Chancellor George Osborne issued draft details to lenders last week of the Government’s Help to Buy mortgage guarantee scheme, which is set to launch next January. Lloyds Banking Group has already signed up.
However, two key elements of the scheme were not revealed: the cost of participation and how the capital relief would work.
A PRA spokeswoman told Mortgage Strategy that a key problem with NewBuy, which was a securitisation scheme, was that capital relief was “actually quite difficult to get on it”.
She said: “The issue of the securitisation scheme was that they couldn’t see where the capital relief would go.
“So what they are looking at in terms of the new scheme is if you were going to have capital relief, where would it actually come off, where would you actually put the capital relief, where would it actually sit? And that depends on where the Help to Buy scheme ends up being.”

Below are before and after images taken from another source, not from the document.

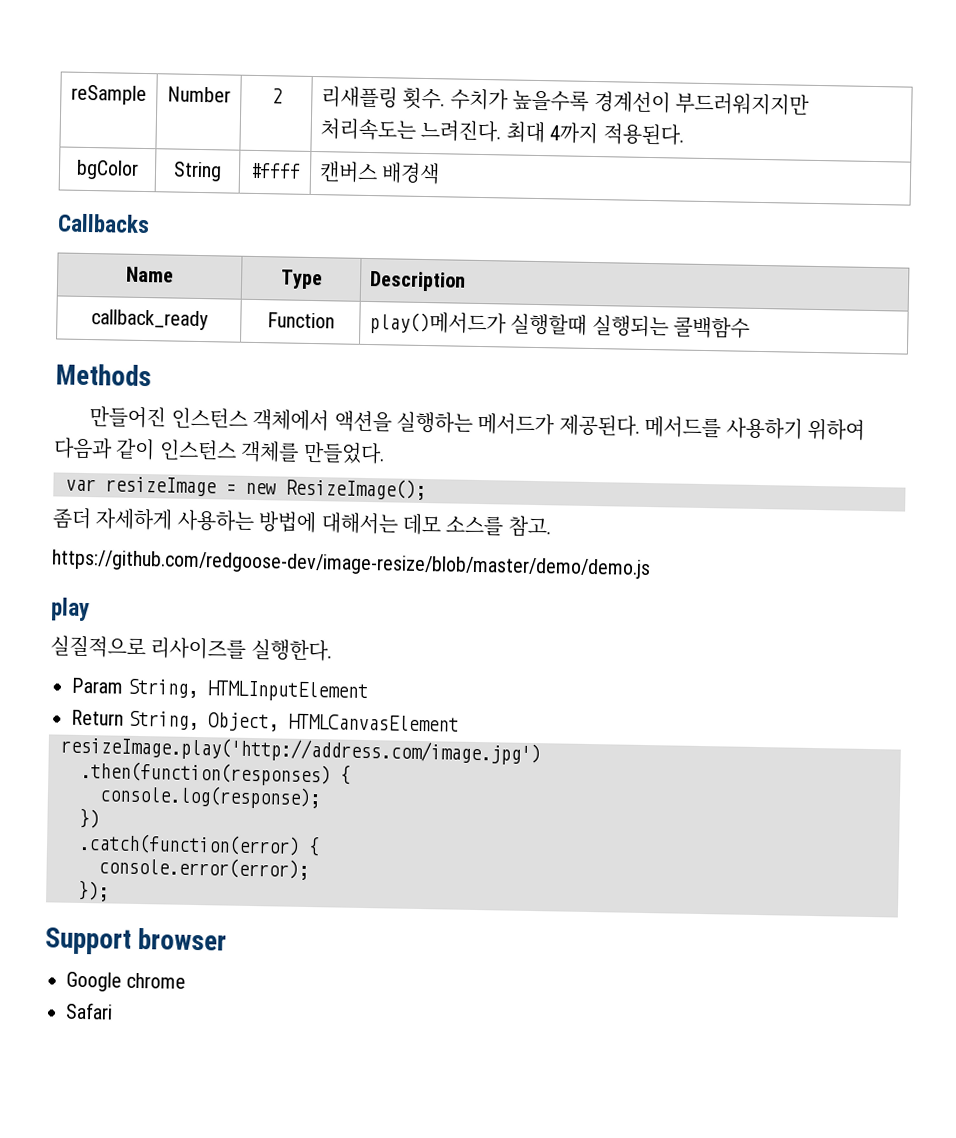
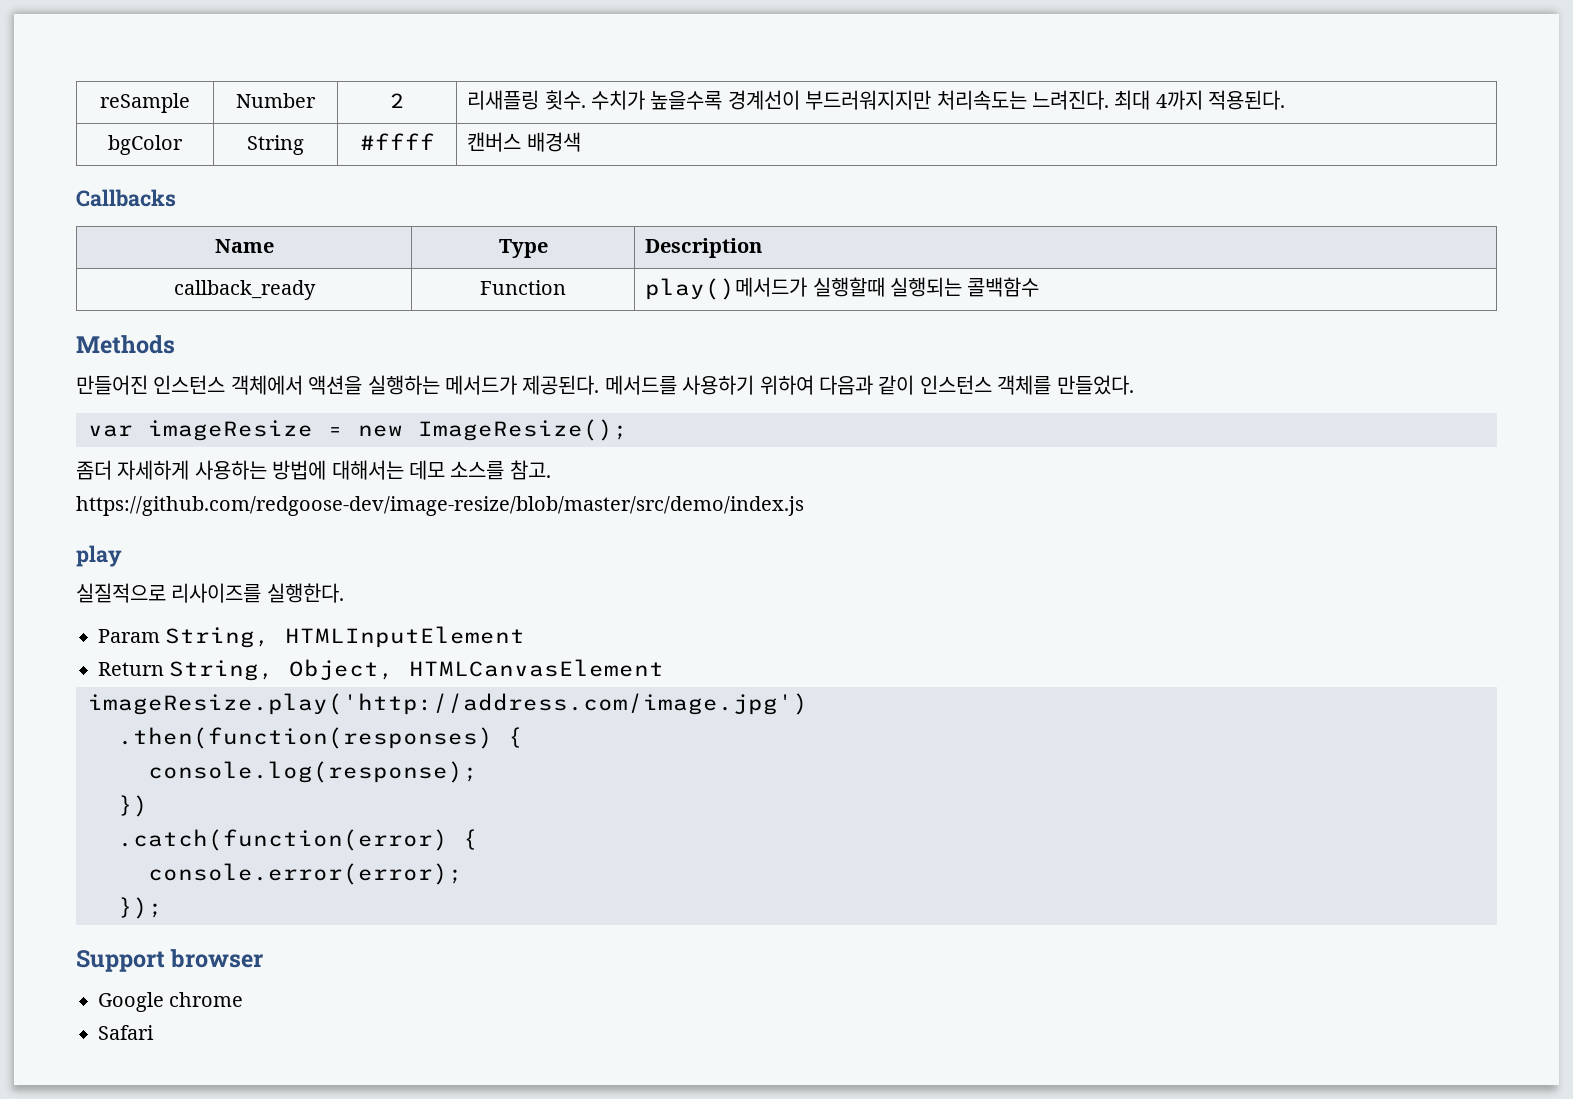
- var resizeImage = new ResizeImage();
+ var imageResize = new ImageResize();
- https://github.com/redgoose-dev/image-resize/blob/master/demo/demo.js
+ https://github.com/redgoose-dev/image-resize/blob/master/src/demo/index.js
- resizeImage.play('http://address.com/image.jpg')
+ imageResize.play('http://address.com/image.jpg')

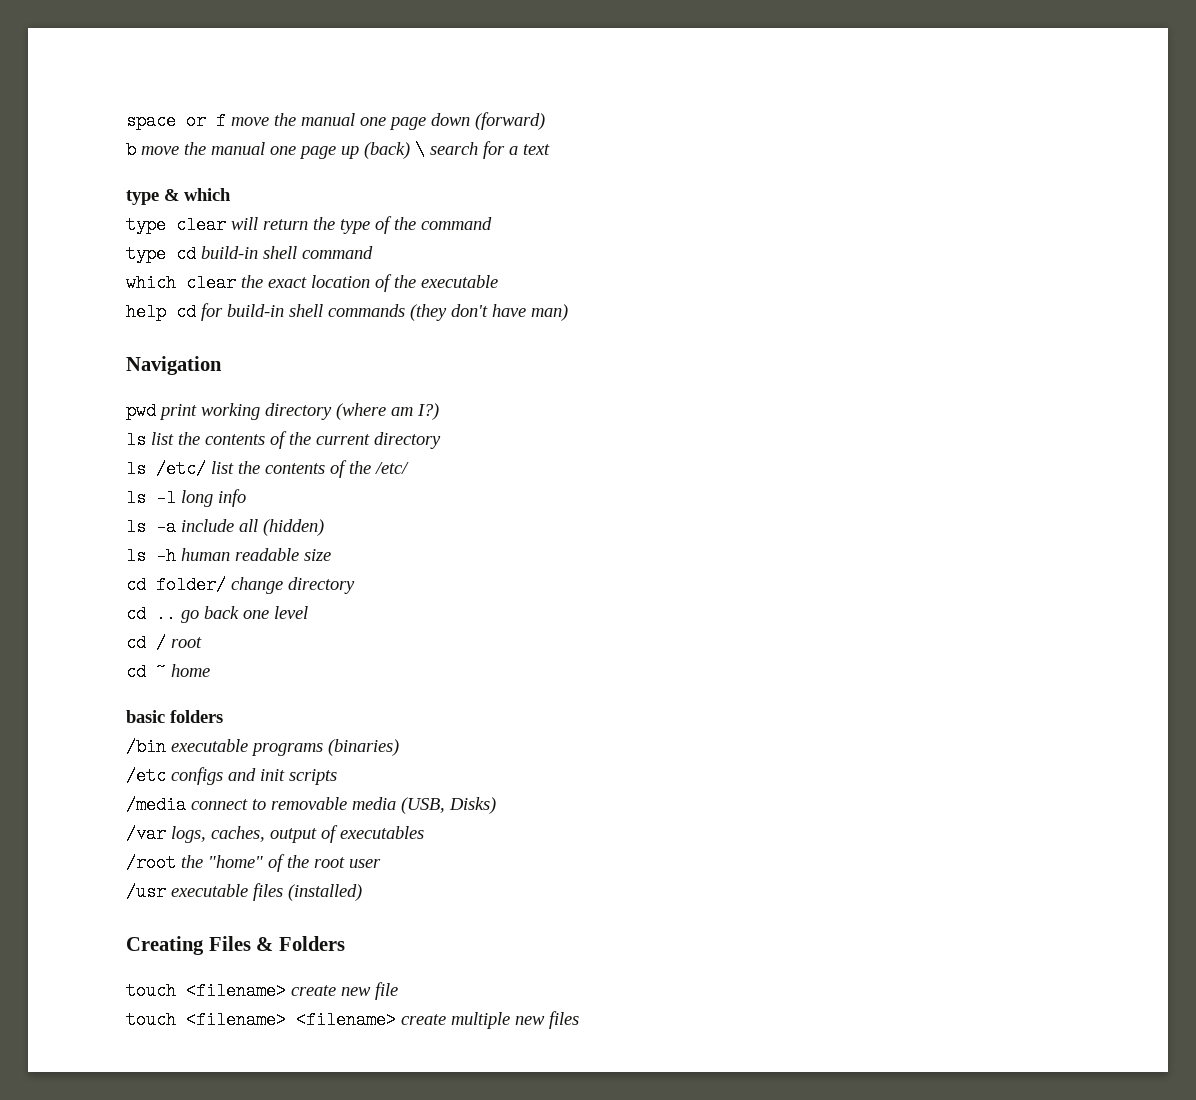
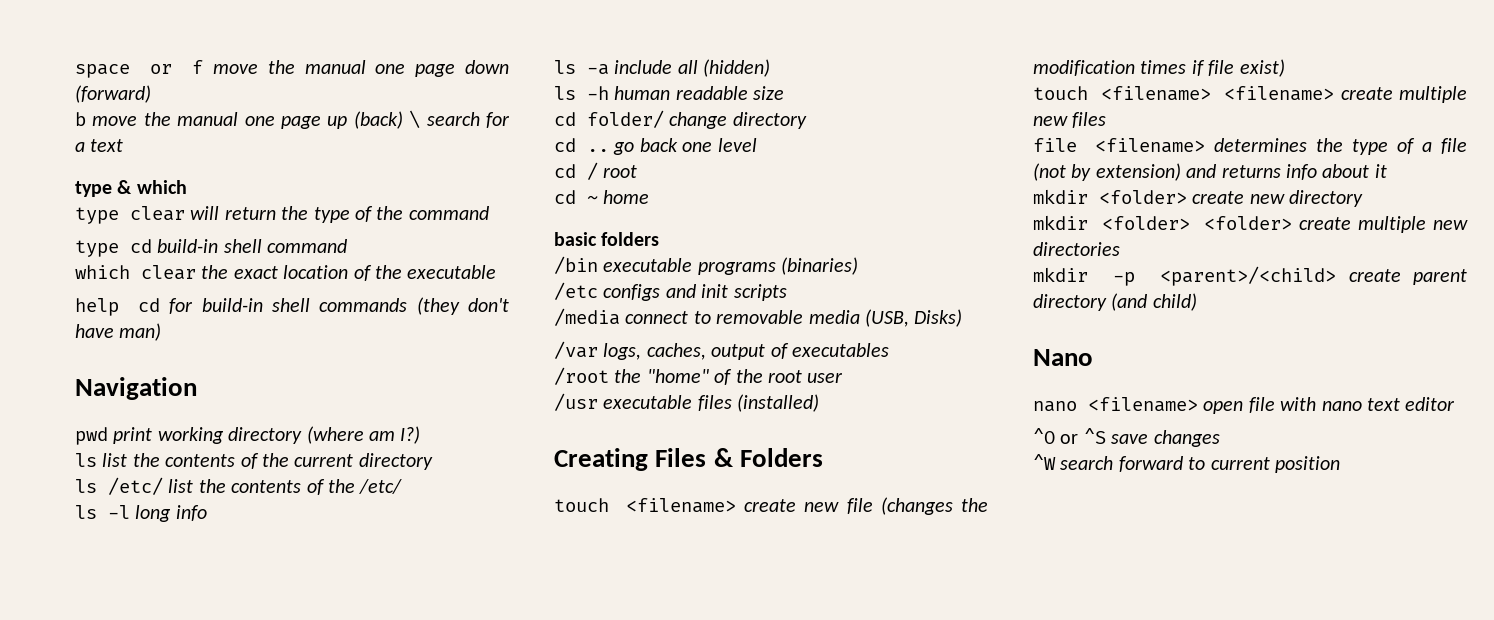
- touch <filename> create new file
+ touch <filename> create new file (changes the modification times if file exist)
+ file <filename> determines the type of a file (not by extension) and returns info about it
+ mkdir <folder> create new directory
+ mkdir <folder> <folder> create multiple new directories
+ mkdir -p <parent>/<child> create parent directory (and child)
+ Nano
+ nano <filename> open file with nano text editor
+ ^O or ^S save changes
+ ^W search forward to current position

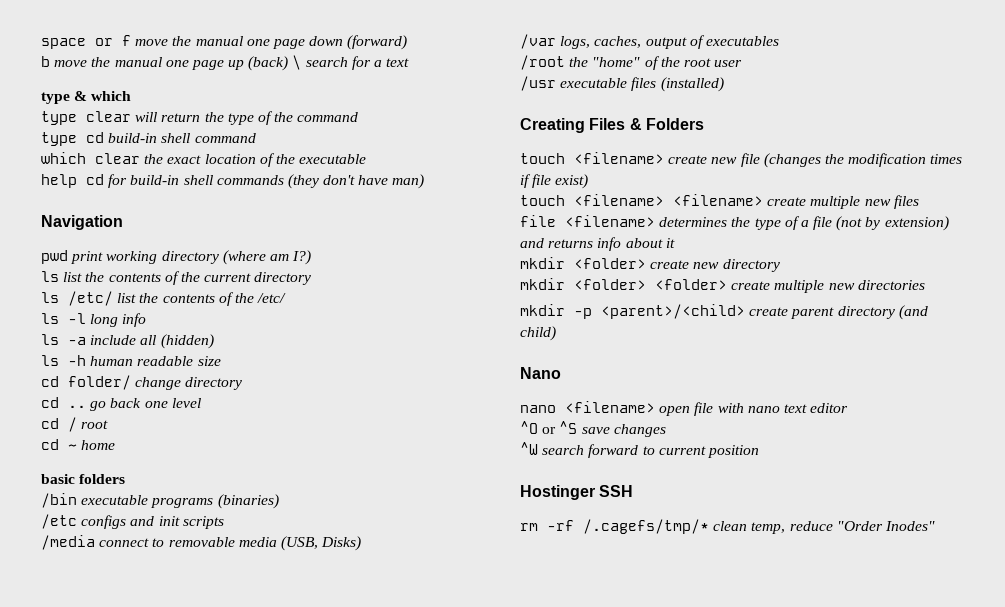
+ Hostinger SSH
+ rm -rf /.cagefs/tmp/* clean temp, reduce "Order Inodes"

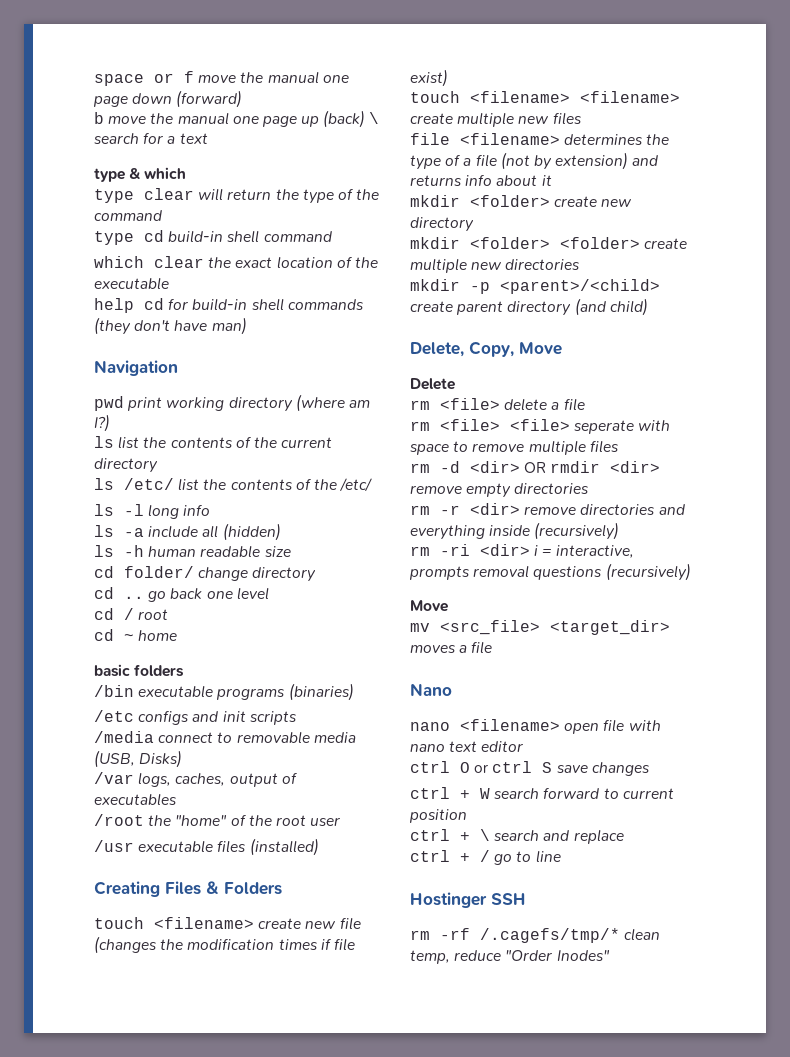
+ Delete, Copy, Move
+ Delete
+ rm <file> delete a file
+ rm <file> <file> seperate with space to remove multiple files
+ rm -d <dir> OR rmdir <dir> remove empty directories
+ rm -r <dir> remove directories and everything inside (recursively)
+ rm -ri <dir> i = interactive, prompts removal questions (recursively)
+ Move
+ mv <src_file> <target_dir> moves a file
- ^O or ^S save changes
+ ctrl O or ctrl S save changes
- ^W search forward to current position
+ ctrl + W search forward to current position
+ ctrl + \ search and replace
+ ctrl + / go to line

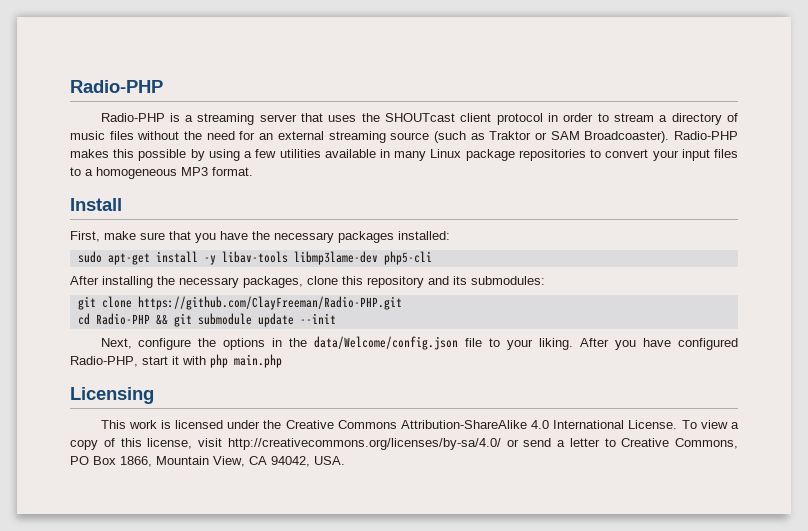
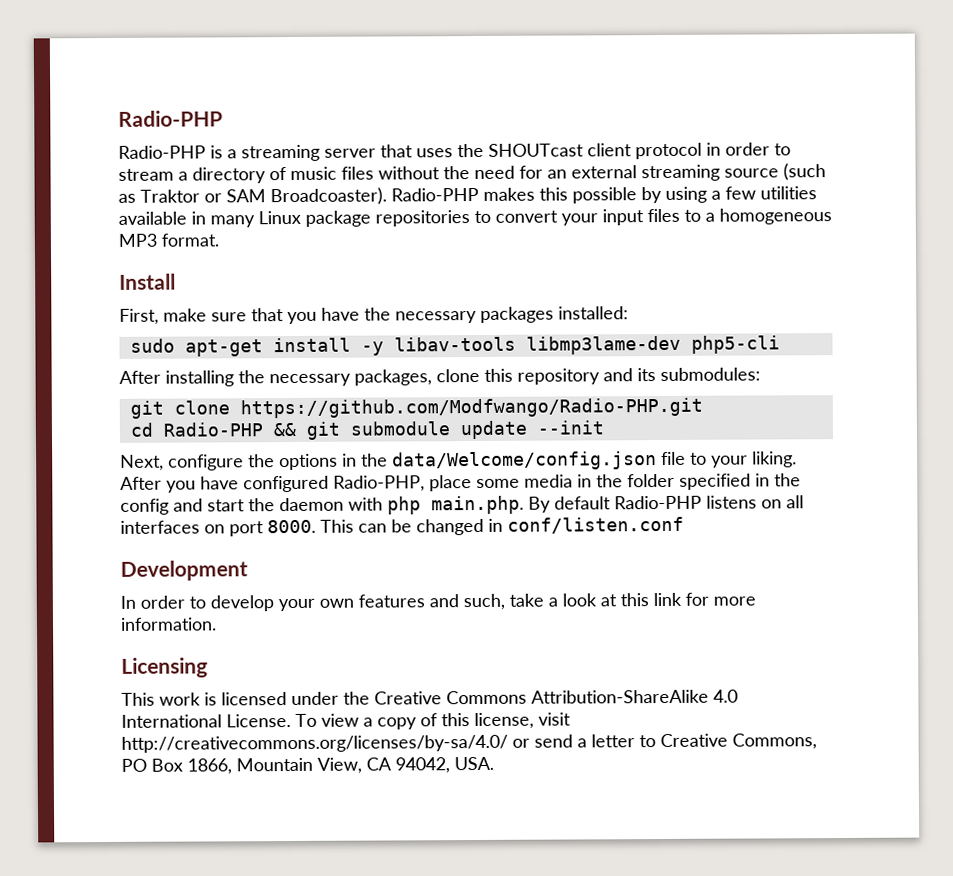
- git clone https://github.com/ClayFreeman/Radio-PHP.git
+ git clone https://github.com/Modfwango/Radio-PHP.git
- After you have configured Radio-PHP, start it with php main.php
+ After you have configured Radio-PHP, place some media in the folder specified in the config and start the daemon with php main.php. By default Radio-PHP listens on all interfaces on port 8000. This can be changed in conf/listen.conf
+ Development
+ In order to develop your own features and such, take a look at this link for more information.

The Building Societies Association’s head of mortgage policy Paul Broadhead says that a key problem with NewBuy, which was launched in March 2012, was that it was retrospective.
Lenders involved in NewBuy could only get capital relief if they used an internal ratings-based approach to the capital requirements for credit risk. Only banks meeting minimum conditions, disclosure requirements and with approval from their national supervisor are allowed to use this approach in estimating capital for various exposures.
Barclays was one of the lenders confirmed to have gained capital relief using this measure.
Broadhead says that if the Help to Buy mortgage guarantee is going to work, a form of capital relief has to be provided. He says: “If there is no capital relief, why would you join this scheme? It’s expensive, plus they’ve got to pay a fee – it has to come.
“The difficulty is we can’t have what we had with NewBuy, which was that it was retrospective.
“If it is a guarantee, a lender needs to know up front that it will attract capital relief and what they need to do in order to get that. So it needs to be absolutely clear before a lender signs up to it and puts a single loan in.”
Mortgage Strategy revealed the launch of the Help to Buy MIG scheme a month before it was announced in March’s Budget.